1. Field of the Invention
The present invention relates to disk storage drives such as magnetic disk units and optical disk units in which high-precision head positioning control is realized by letting a fine-movement actuator (of high response and short stroke) and a coarse-movement actuator (of low response and long stroke) operate in cooperation, and in particular, to positioning control technology for such a two-stage actuator by which input-output characteristics of the fine-movement actuator can be estimated and identified.
2. Description of the Related Art
A disk storage drive such as a magnetic disk unit is required to drive its head to a desired track of a disk by an actuator at high speed (seek control) and let the head stay on the desired track with high accuracy (following control) in order to realize high-speed access to information that has been recorded on the disk with high data density. To meet such requirements, it becomes necessary to reduce the weight of the actuator and widen the frequency band of the positioning control system. On the other hand, there is a certain limit to the increasing of resonance frequency of the actuator mechanism since weight reduction deteriorates the stiffness of the actuator, by which the frequency band of the positioning control system is necessitated to be restricted.

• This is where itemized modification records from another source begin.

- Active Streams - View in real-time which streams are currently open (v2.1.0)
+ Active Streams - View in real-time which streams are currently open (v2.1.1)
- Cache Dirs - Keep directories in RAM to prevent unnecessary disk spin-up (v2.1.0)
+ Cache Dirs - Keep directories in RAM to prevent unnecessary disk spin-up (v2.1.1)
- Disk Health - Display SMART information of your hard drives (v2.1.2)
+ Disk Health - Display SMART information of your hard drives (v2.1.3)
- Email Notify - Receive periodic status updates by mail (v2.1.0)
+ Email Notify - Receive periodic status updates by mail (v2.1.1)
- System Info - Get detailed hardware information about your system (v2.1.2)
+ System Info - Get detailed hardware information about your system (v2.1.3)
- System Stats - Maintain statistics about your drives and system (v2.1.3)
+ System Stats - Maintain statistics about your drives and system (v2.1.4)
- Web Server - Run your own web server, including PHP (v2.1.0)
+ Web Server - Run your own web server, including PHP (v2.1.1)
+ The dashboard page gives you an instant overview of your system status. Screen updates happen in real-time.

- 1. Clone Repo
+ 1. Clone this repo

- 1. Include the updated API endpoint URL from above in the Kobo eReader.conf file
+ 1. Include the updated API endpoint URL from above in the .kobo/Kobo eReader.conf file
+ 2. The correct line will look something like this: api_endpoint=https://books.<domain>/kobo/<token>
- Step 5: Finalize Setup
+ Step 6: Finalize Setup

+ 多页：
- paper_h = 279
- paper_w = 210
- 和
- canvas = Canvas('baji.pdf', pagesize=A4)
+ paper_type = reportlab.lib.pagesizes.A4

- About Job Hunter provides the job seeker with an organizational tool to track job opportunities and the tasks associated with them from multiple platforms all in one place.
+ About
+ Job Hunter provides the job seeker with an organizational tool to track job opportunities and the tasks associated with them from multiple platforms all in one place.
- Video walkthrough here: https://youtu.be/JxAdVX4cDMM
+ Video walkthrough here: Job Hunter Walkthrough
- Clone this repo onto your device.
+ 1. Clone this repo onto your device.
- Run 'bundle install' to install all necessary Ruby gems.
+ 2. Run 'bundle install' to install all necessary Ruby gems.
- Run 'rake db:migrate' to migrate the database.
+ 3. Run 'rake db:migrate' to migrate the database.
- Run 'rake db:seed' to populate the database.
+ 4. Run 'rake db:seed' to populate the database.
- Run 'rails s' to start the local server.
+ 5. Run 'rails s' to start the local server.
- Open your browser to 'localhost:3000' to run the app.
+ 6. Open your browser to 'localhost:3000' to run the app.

The track width of disks supported by existing magnetic disk units is approximately 0.5 μm, and positioning accuracy of the magnetic disk units is approximately 0.05 μm. Magnetic disk units of the future are required to deal with a track width of 0.2 μm or less, for which positioning accuracy of 0.02 μm or less is required to be attained. For such positioning accuracy, the frequency band of the positioning control system has to be widened from approximately 1 kHz of the present to 3 kHz or more. As a technique for widening the control frequency band, “two-stage actuator method” has become known, in which a coarse-movement actuator implemented by a voice coil motor is combined with a fine-movement actuator implemented by a piezoelectric element etc. and thereby the magnetic head is positioned with high accuracy. In general, the maximum driving voltage applied to the fine-movement actuator (piezoelectric element etc.) is approximately ±30 V, by which the head position changes approximately ±1 μm. However, the relationship between the driving voltage and the moving distance of the head (input-output characteristics of the actuator) varies due to variations in the manufacturing process of the piezoelectric elements, variation of the piezoelectric element with time, environmental conditions such as temperature and humidity, etc.
Meanwhile, a positioning control technique estimating the input-output characteristics of the fine-movement actuator has been disclosed in JP-A-2000-285621, for example.
The two-stage actuator is operated by two control inputs: a first input to the coarse-movement actuator and a second input to the fine-movement actuator. Meanwhile, a head position signal indicating the total moving distance of the head, obtained by adding the moving distance of the coarse-movement actuator to that of the fine-movement actuator, is outputted as an output signal. As a matter of fact, the deviation of the head moving distance from position information which has previously been recorded on the disk is detected and the deviation is outputted as the output signal, as will be described in detail. Therefore, the two-stage actuator as a controlled system is a two-input one-output system, and some contrivance becomes necessary for realizing the estimation of the input-output characteristics of the fine-movement actuator. As for the coarse-movement actuator, its input-output characteristics (gain) can be estimated easily using conventional identification methods, by interrupting the driving voltage to the fine-movement actuator and letting the coarse-movement actuator operate alone (letting the two-stage actuator operate as a one-input one-output system). On the other hand, for the estimation of the input-output characteristics of the fine-movement actuator, it is difficult to let the fine-movement actuator operate alone for the positioning without letting the coarse-movement actuator operate, since the stroke of the fine-movement actuator is too small relative to various external perturbations to the actuator. Therefore, only the total moving distance of the coarse-movement actuator and the fine-movement actuator can be observed and obtained from the head position signal as the output of the actuator.
In the aforementioned JP-A-2000-285621, a method for estimating the gain of the fine-movement actuator has been proposed. In the method, the gain of an error rejection rate (sensitivity function) of the coarse-movement actuator at a specific frequency is measured first. Subsequently, the gain of the fine-movement actuator is estimated by actually measuring a gain of the fine-movement actuator (regarding its driving input signal and the head position signal) at the aforementioned specific frequency and multiplying the measured gain by the gain of the error compression rate of the coarse-movement actuator. The method, requiring two measurement steps for the estimation and employing a Fourier-transform technique for the gain estimation, involved problems with estimation time and estimation accuracy. Further, an external perturbation signal like a sine wave has to be applied to the fine-movement actuator for the estimation, during which data reading/writing by the head becomes impossible. To sum up, various problems remain to be solved for the estimation of the input-output characteristics of the fine-movement actuator.